The task: An exact copy of the data is required, with no pictures in it.
──────── Provided records ────────
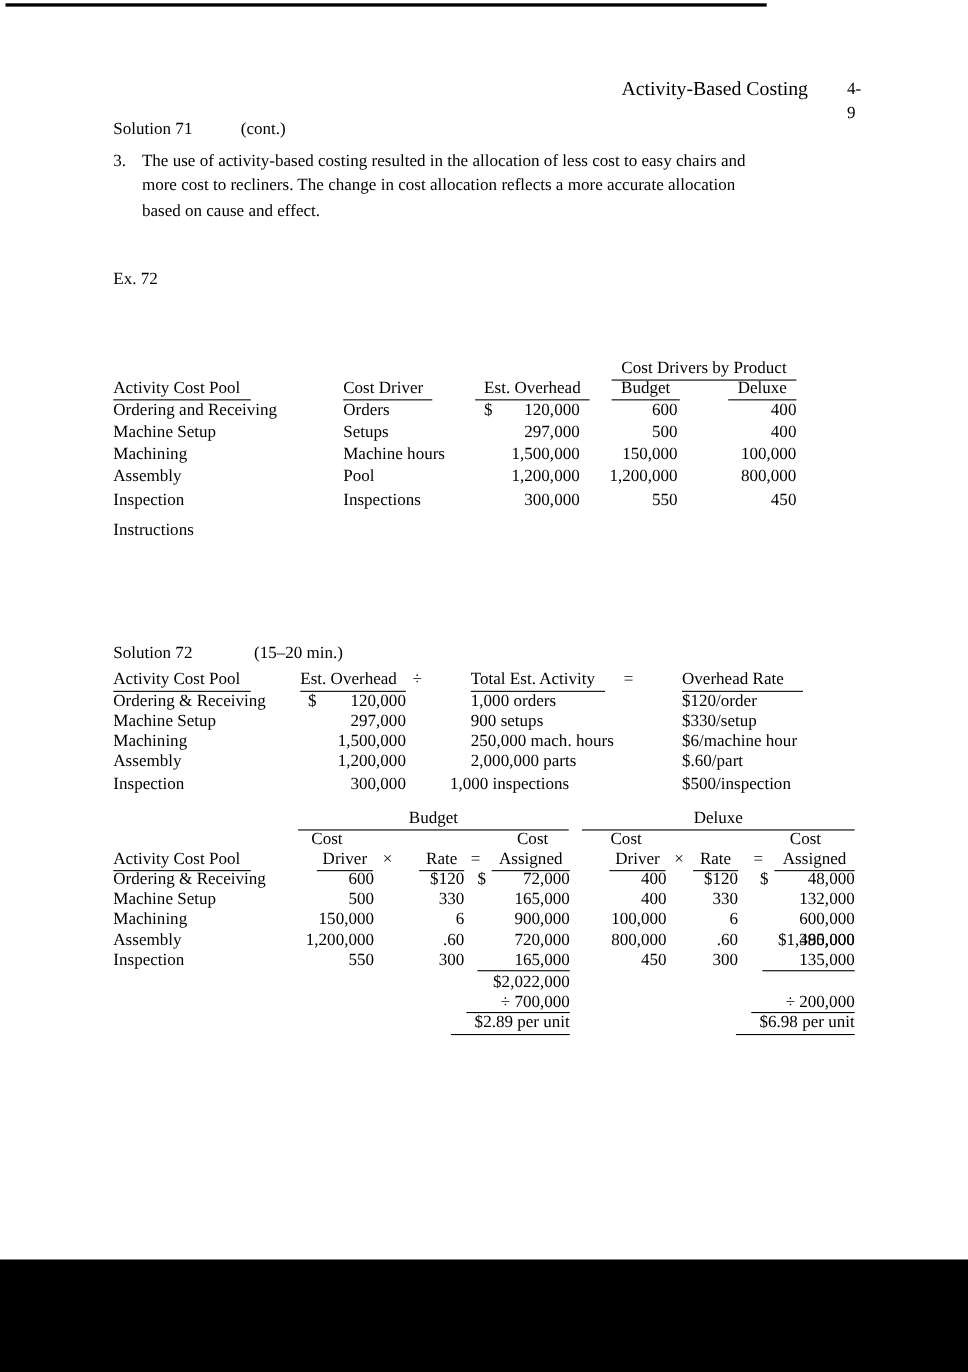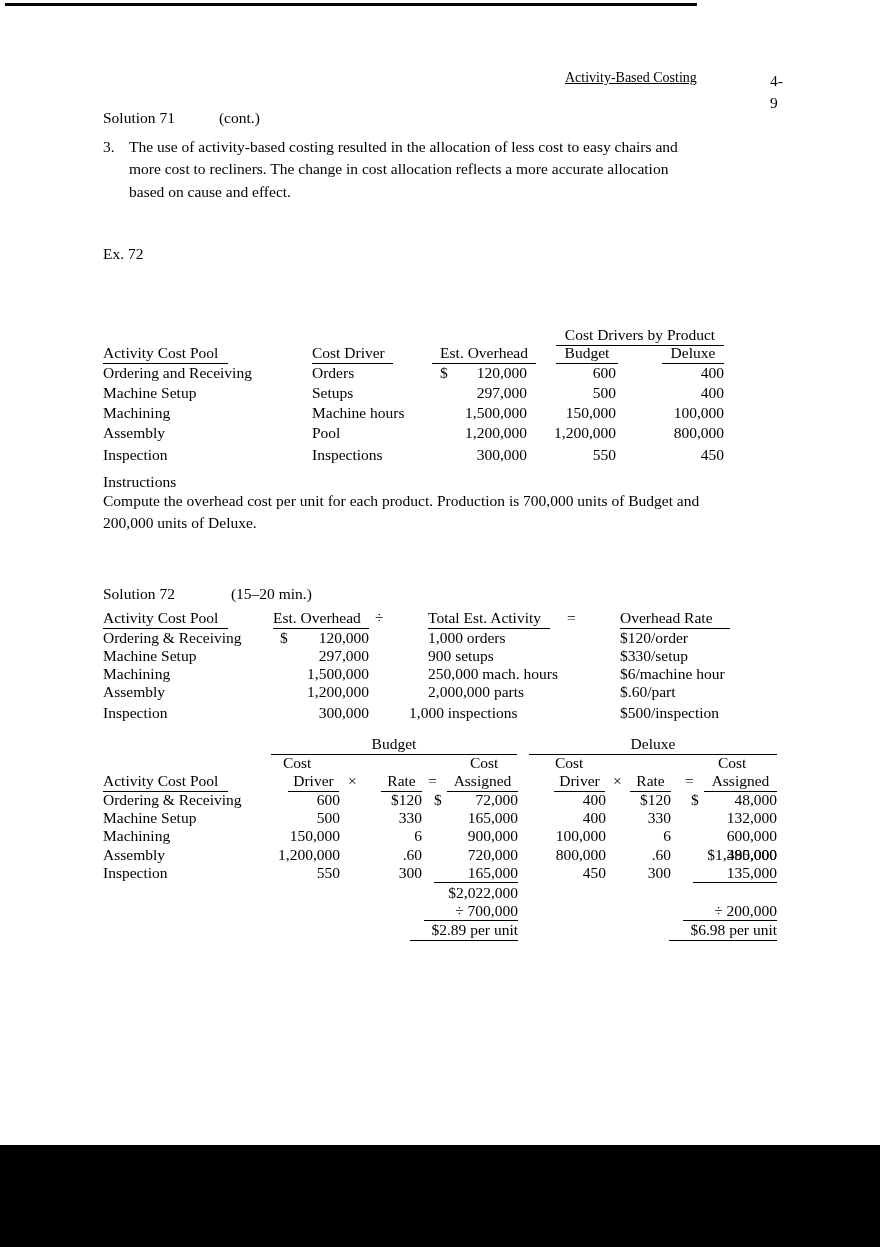--- a/index.html
+++ b/index.html
@@ -49,9 +49,8 @@
     position: absolute;
     left: 565px;
     top: 70px;
-    font-size: 14px;
+    font-size: 18px;
     white-space: nowrap;
-    text-decoration: underline;
   }
   .pagenum {
     position: absolute;

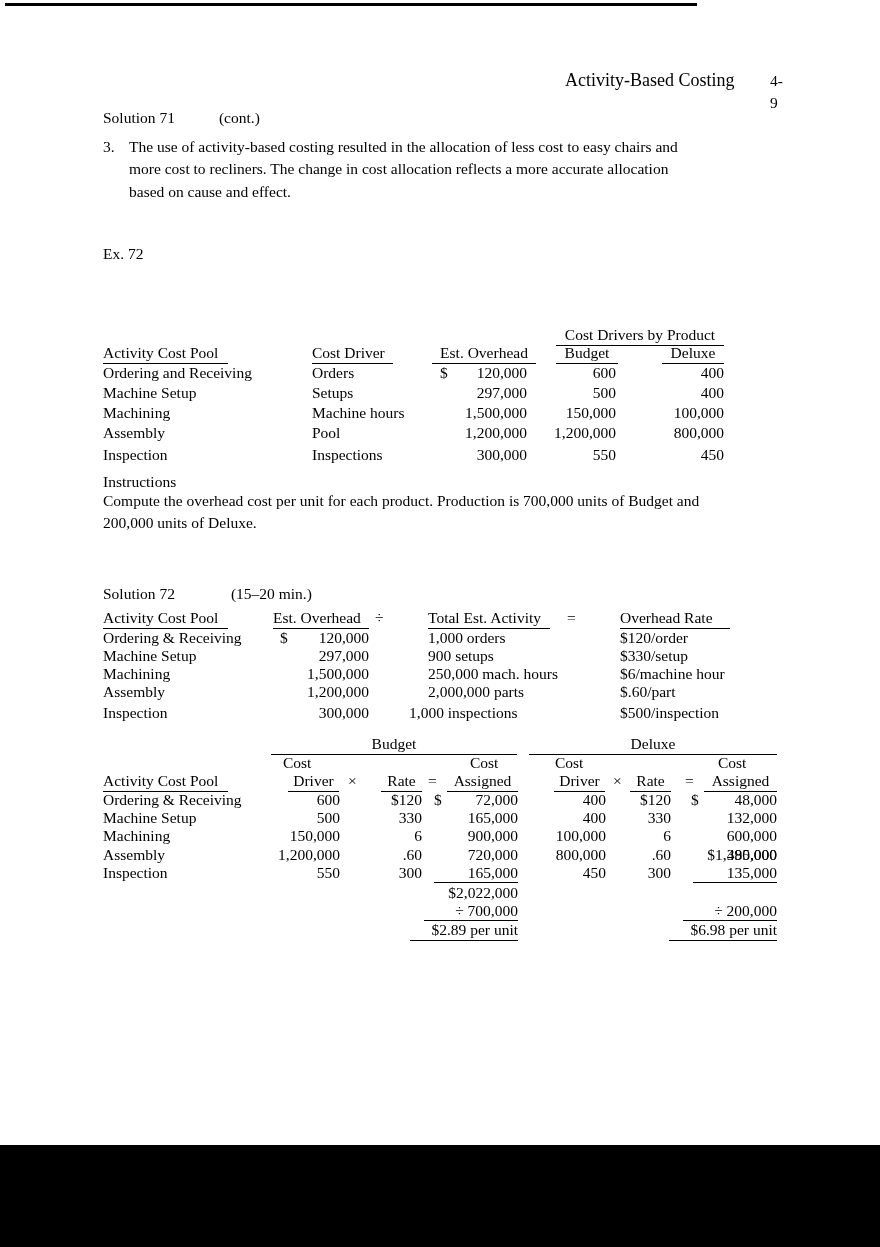--- a/index.html
+++ b/index.html
@@ -209,7 +209,6 @@
   </div>
 
   <div class="lbl-instructions">Instructions</div>
-  <div class="para-instr">Compute the overhead cost per unit for each product. Production is 700,000 units of Budget and 200,000 units of Deluxe.</div>
 
   <div class="lbl-sol72">
     <span>Solution 72</span><span class="gap"></span><span>(15–20 min.)</span>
────────
Answer to this problem:
--- a/index.html
+++ b/index.html
@@ -49,9 +49,8 @@
     position: absolute;
     left: 565px;
     top: 70px;
-    font-size: 14px;
+    font-size: 18px;
     white-space: nowrap;
-    text-decoration: underline;
   }
   .pagenum {
     position: absolute;

--- a/index.html
+++ b/index.html
@@ -209,7 +209,6 @@
   </div>
 
   <div class="lbl-instructions">Instructions</div>
-  <div class="para-instr">Compute the overhead cost per unit for each product. Production is 700,000 units of Budget and 200,000 units of Deluxe.</div>
 
   <div class="lbl-sol72">
     <span>Solution 72</span><span class="gap"></span><span>(15–20 min.)</span>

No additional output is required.